* **Dataset entries**
----

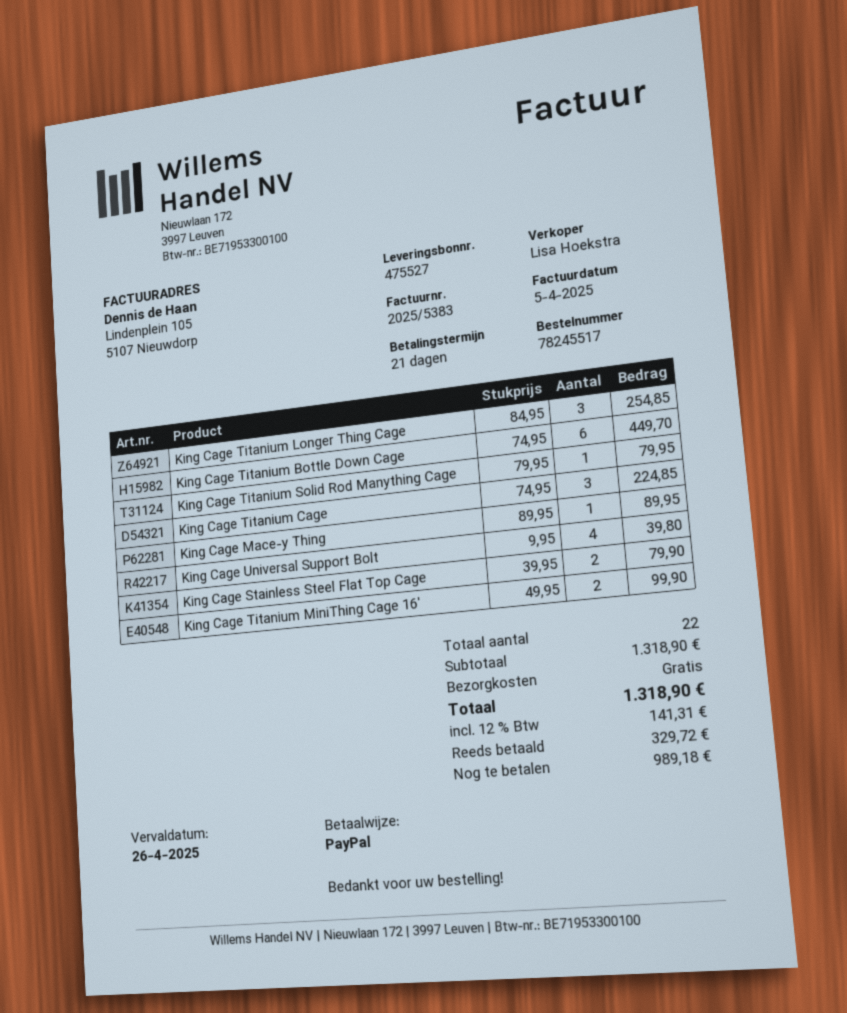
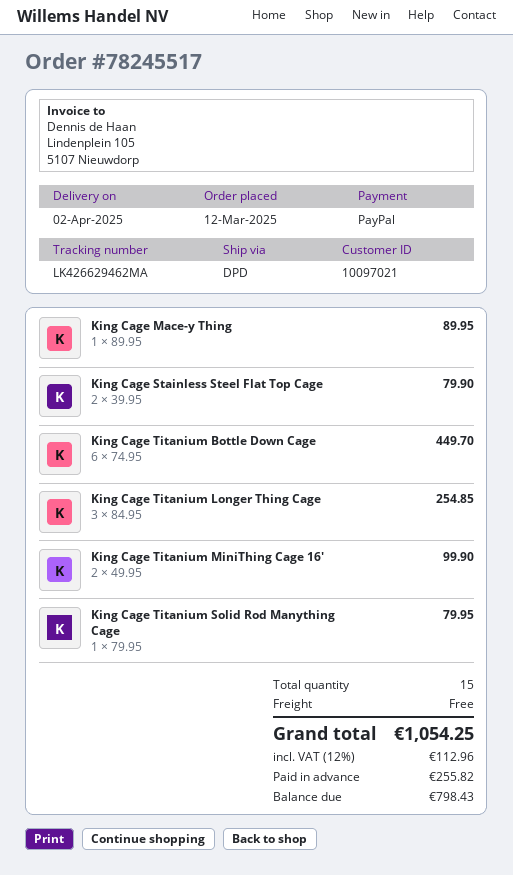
King Cage Titanium Cage: 3 x 74.95 = 224.85 -> none
King Cage Universal Support Bolt: 4 x 9.95 = 39.80 -> none
total quantity: 22 -> 15
tax: 12% = 141.31 -> 12% = 112.96
total: 1318.90 -> 1054.25
deposit: 329.72 -> 255.82
balance: 989.18 -> 798.43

----

* **How to complete this task**
Every entry should come back exactly as written, only without images.

* **Answer below**
King Cage Titanium Cage: 3 x 74.95 = 224.85 -> none
King Cage Universal Support Bolt: 4 x 9.95 = 39.80 -> none
total quantity: 22 -> 15
tax: 12% = 141.31 -> 12% = 112.96
total: 1318.90 -> 1054.25
deposit: 329.72 -> 255.82
balance: 989.18 -> 798.43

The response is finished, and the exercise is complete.